Когда я впервые узнал о его наклонностях, я взял его на охоту и записал в спортивные секции с высоким уровнем конкуренции. Я научил его направлять эту разрушительную энергию в нужное русло и усмирять ее, но он часто выходил из-под контроля.
В конце концов ему надоело подавлять свою истинную природу, и он взбунтовался. Он бил своих одноклассников, устраивал драки с бандитами и отправил нескольких человек в больницу.
Я отказался порицать его поступки или позволять ему пользоваться какими-либо привилегиями. В первый раз, когда директор вызвал меня, я сказал ему, чтобы он отстранил его от занятий. Во второй раз мой отец замел следы.
И так продолжалось все последующие разы.
Мой отец — причина, по которой Киллиан так и не усвоил урок. Он продолжал вытаскивать его из неприятностей, чтобы не запятнать фамилию Карсон, даже когда я говорил ему, что он только делает его еще более неприкасаемым.
— Что плохого в том, чтобы быть неприкасаемым? — спросил мой отец, не моргнув глазом. — По крайней мере, он будет могущественным.
Мой старик всегда заботился только об этом — о силе. Не имело значения, как она была достигнута, лишь бы фамилия оставалась в престижном положении.
Излишне говорить, что я не был с ним согласен, и тот факт, что Киллиан перестал звонить мне и начал ходить к своему деду, положил начало разрыва между нами.
Однако я впервые слышу эти слова, а точнее, бомбу, которую он бросил только что.
Я стою к нему лицом.
— Что ты только что сказал?
Его плечи напряглись, а выражение лица — самое дикое из всех, что я видел. Он теряет контроль.
Я чувствую это.
Он, должно быть, тоже это чувствует.
Но он по-прежнему говорит тем же вечно непринужденным тоном.

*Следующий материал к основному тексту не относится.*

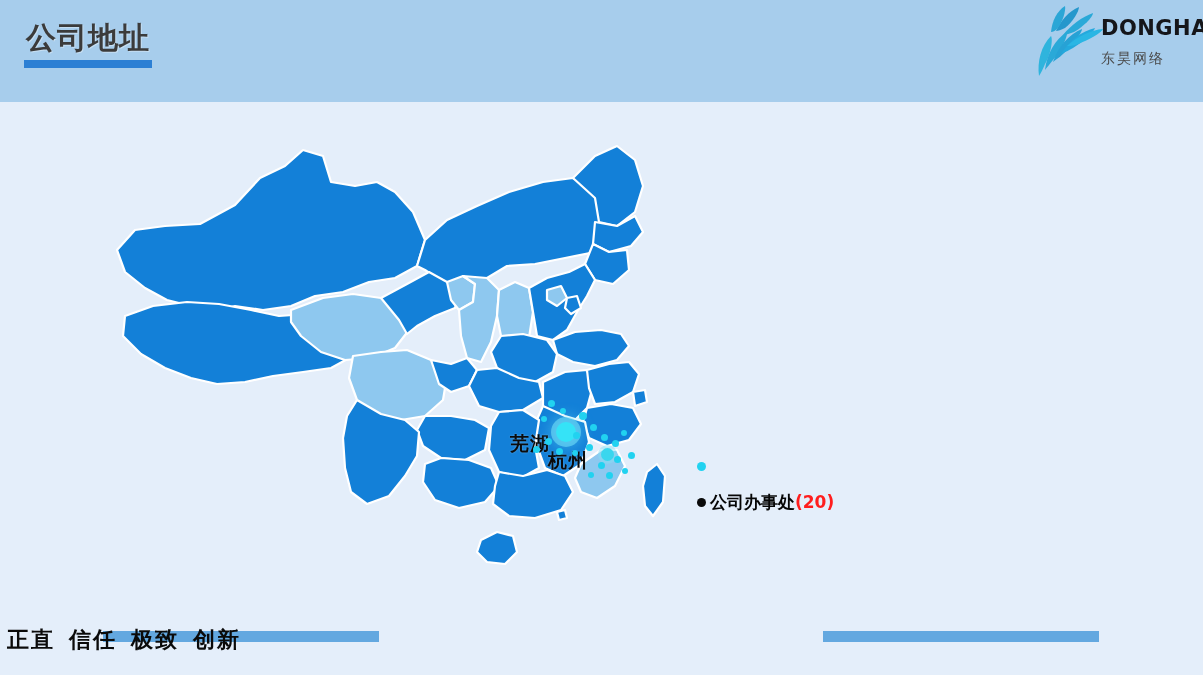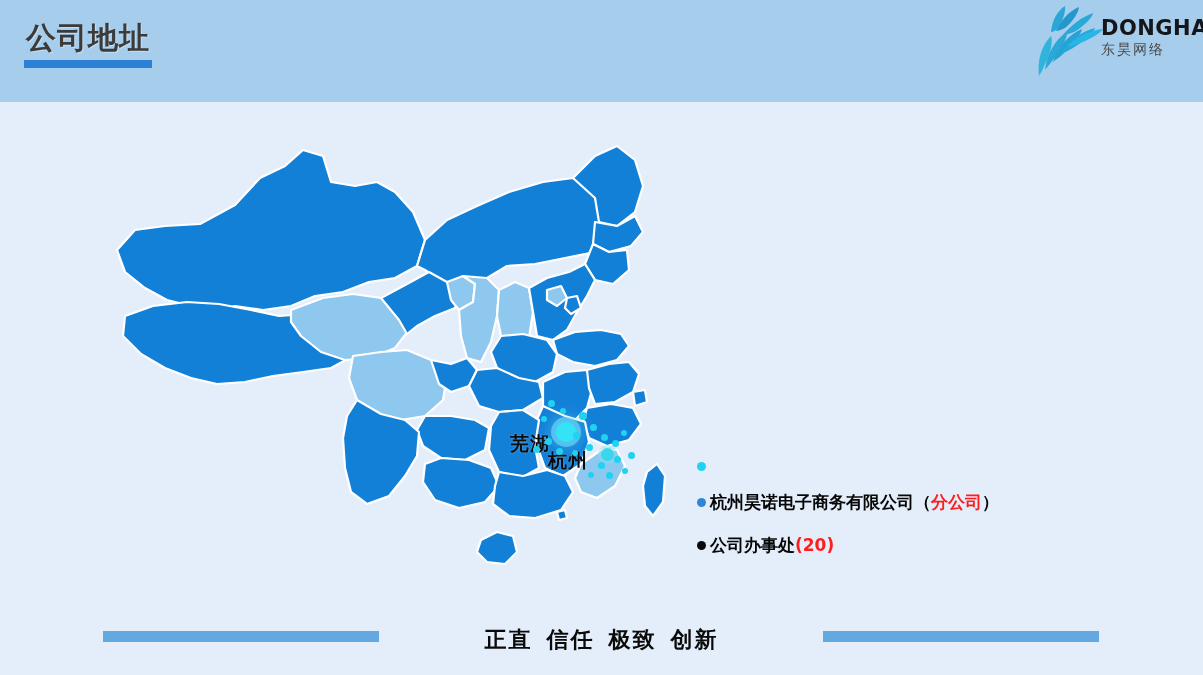"东昊网络" .logo-cn { margin-top: 3px -> 12px }
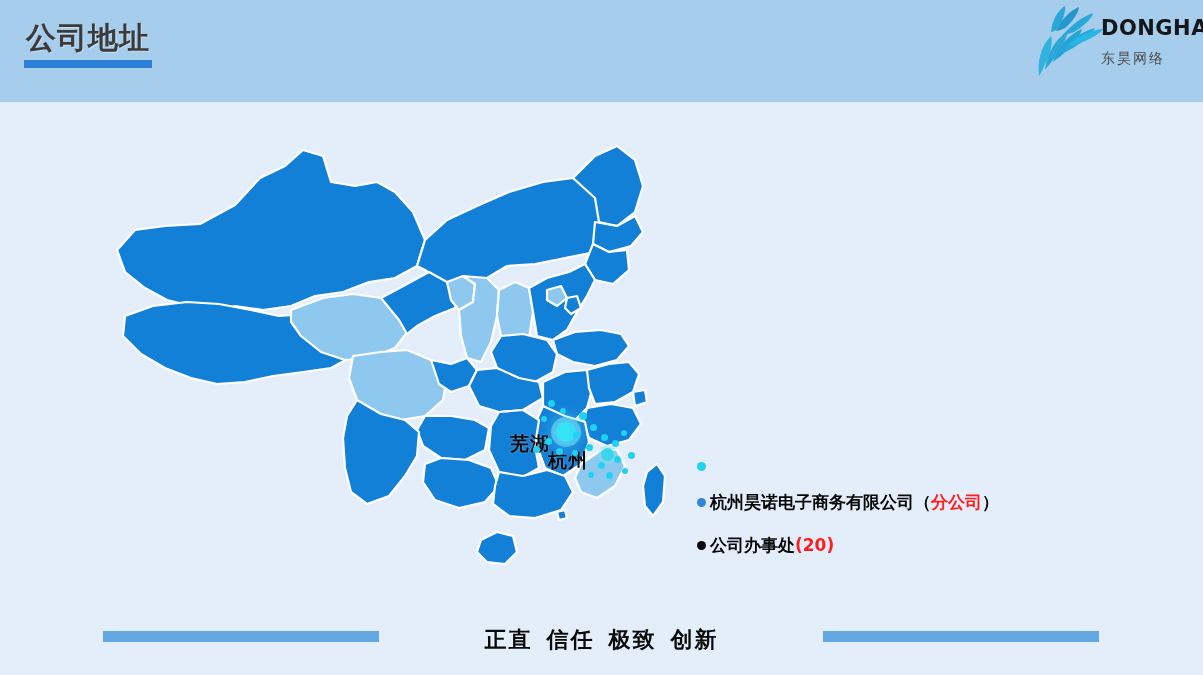"杭州昊诺电子商务有限公司（分公司）" div.legend-row { html: <div> <span></span> <span><span>杭州昊诺电子商务有限公司（</span><span>分公司</span><span>）</span></span> </div> -> none }
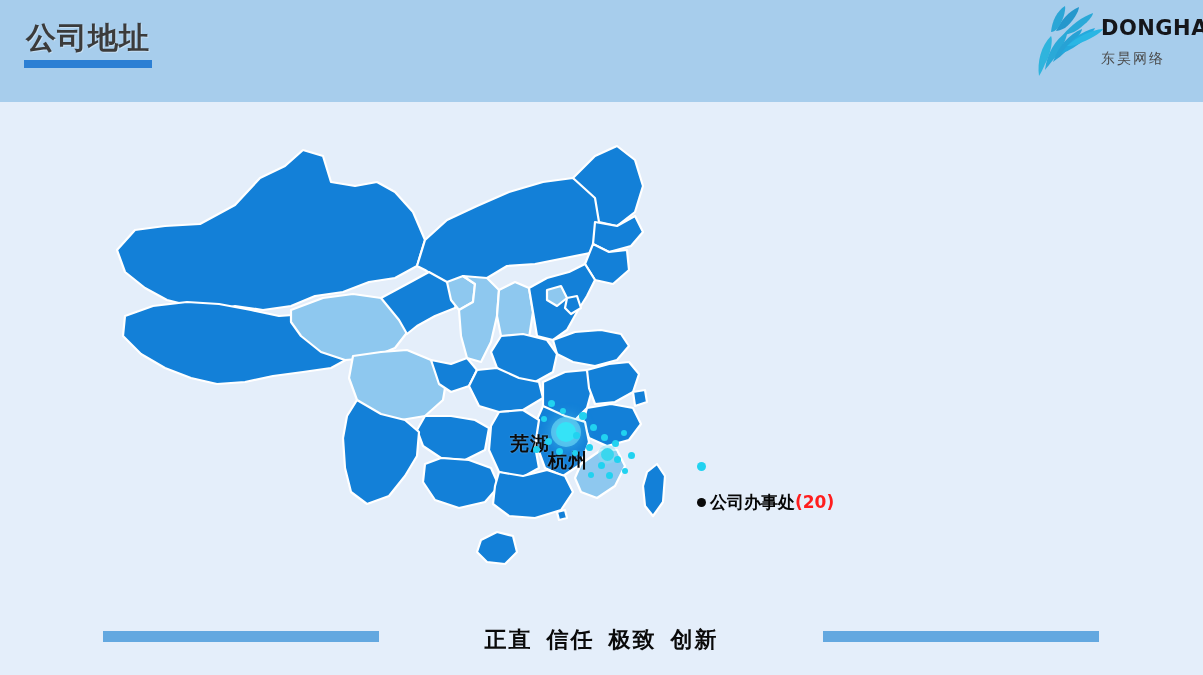"正直 信任 极致 创新" .slogan { text-align: center -> left }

— Я слышал тебя той ночью, когда мне было девять лет и я избил того парня, который обзывал Мию. Мама была в депрессии, пила вино поздно вечером на кухне, и ты пришел, чтобы найти ее. Я был прямо за дверью, когда ты сказал ей, что у тебя должен был быть только Гарет и что я дефективный. И знаешь что? Я слышал, как мама злилась, слышал, как она говорила тебе, чтобы ты никогда больше так не говорил, если любишь ее, но твои слова — единственное, что я помню. Спасибо за прекрасные детские воспоминания, папа. Ты ненавидишь меня всем своим существом, но ты должен быть благодарен. Если бы эти слова были направлены на твоего золотого мальчика, у него бы развилась травма. Разве мы все не должны быть благодарны, что я не нейротипичный гребаный слабак?

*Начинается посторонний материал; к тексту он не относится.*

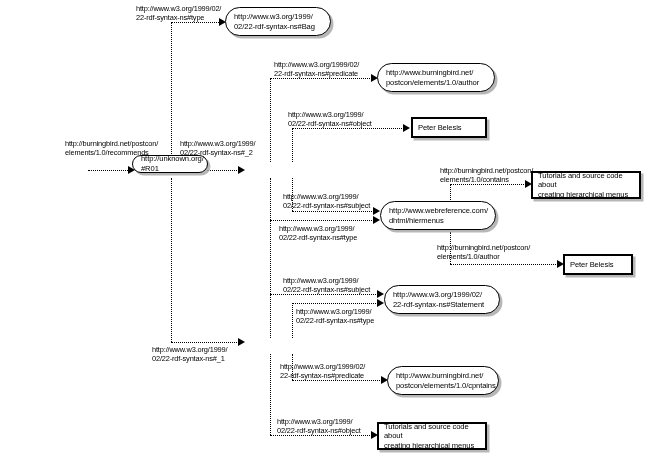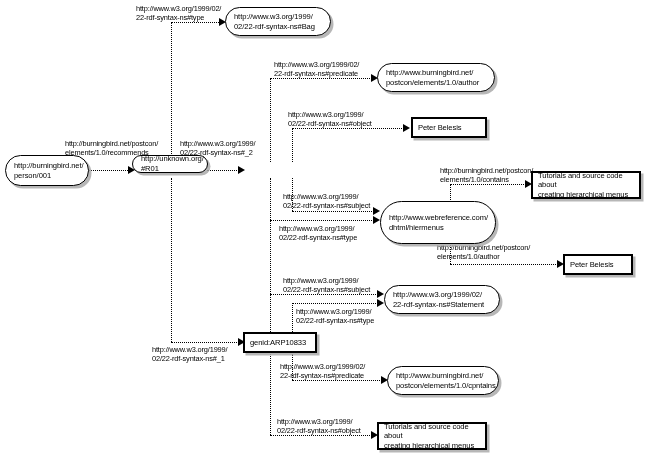"http://burningbird.net/" div.node { html: <div> <span>http://burningbird.net/ person/001</span> </div> -> none }
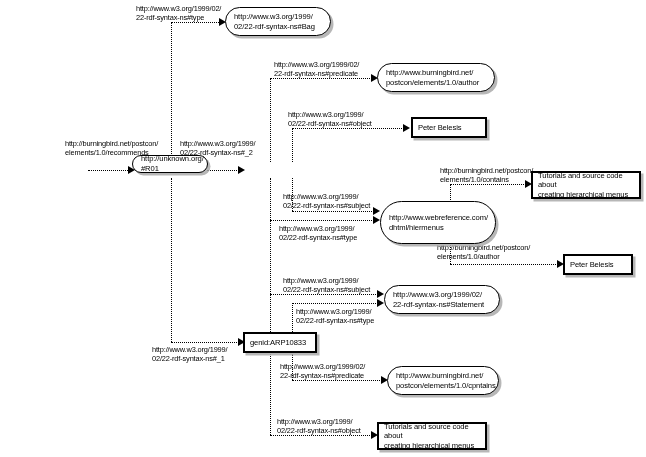"http://www.webreference.com/" div.node { height: 43px -> 29px }
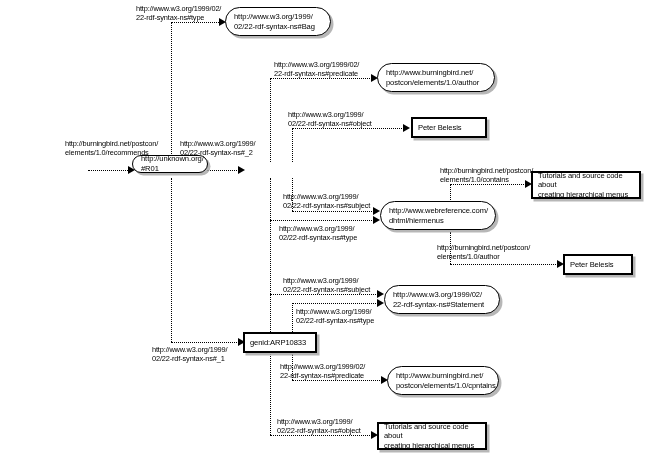"genid:ARP10833" div.node { html: <div> <span>genid:ARP10833</span> </div> -> none }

— О, Килл. — Рейна делает шаг к нему, но он поднимает руку.
— Оставь меня, мама. Я не хочу слышать, как ты его защищаешь.
— Мне жаль, малыш. — Она хватает его за руку. — Мне жаль, что тебе пришлось слышать это и думать, что я боялась тебя из-за инцидента с мышами. Мать не может бояться своего собственного ребенка. Единственная причина моего ужаса тогда была в том, что я поняла, что ты похож на кого-то из нашего прошлого. Кто-то, кого мы с Ашером любили всем сердцем, но в итоге он нанес нам удар в спину. Поэтому он тоже сказал те слова. Мы знали, что есть вероятность рождения ребенка, который унаследует гены этого кого-то, и это случилось с тобой. Ашер сказал, что у нас должен быть только Гарет, но это я хотела еще одного ребенка, я всем сердцем хотела тебя, Килл. Я знаю, что его слова были неправильными, но он даже не имел их в виду. Это было из-за гнева. Ашер любит тебя так же сильно, как и Гарета, Килл. Но это ты отдалился от него.
И теперь я знаю, почему.
Не потому, что отец замел следы вместо меня, и не потому, что я думал, что, возможно, он меня недолюбливает.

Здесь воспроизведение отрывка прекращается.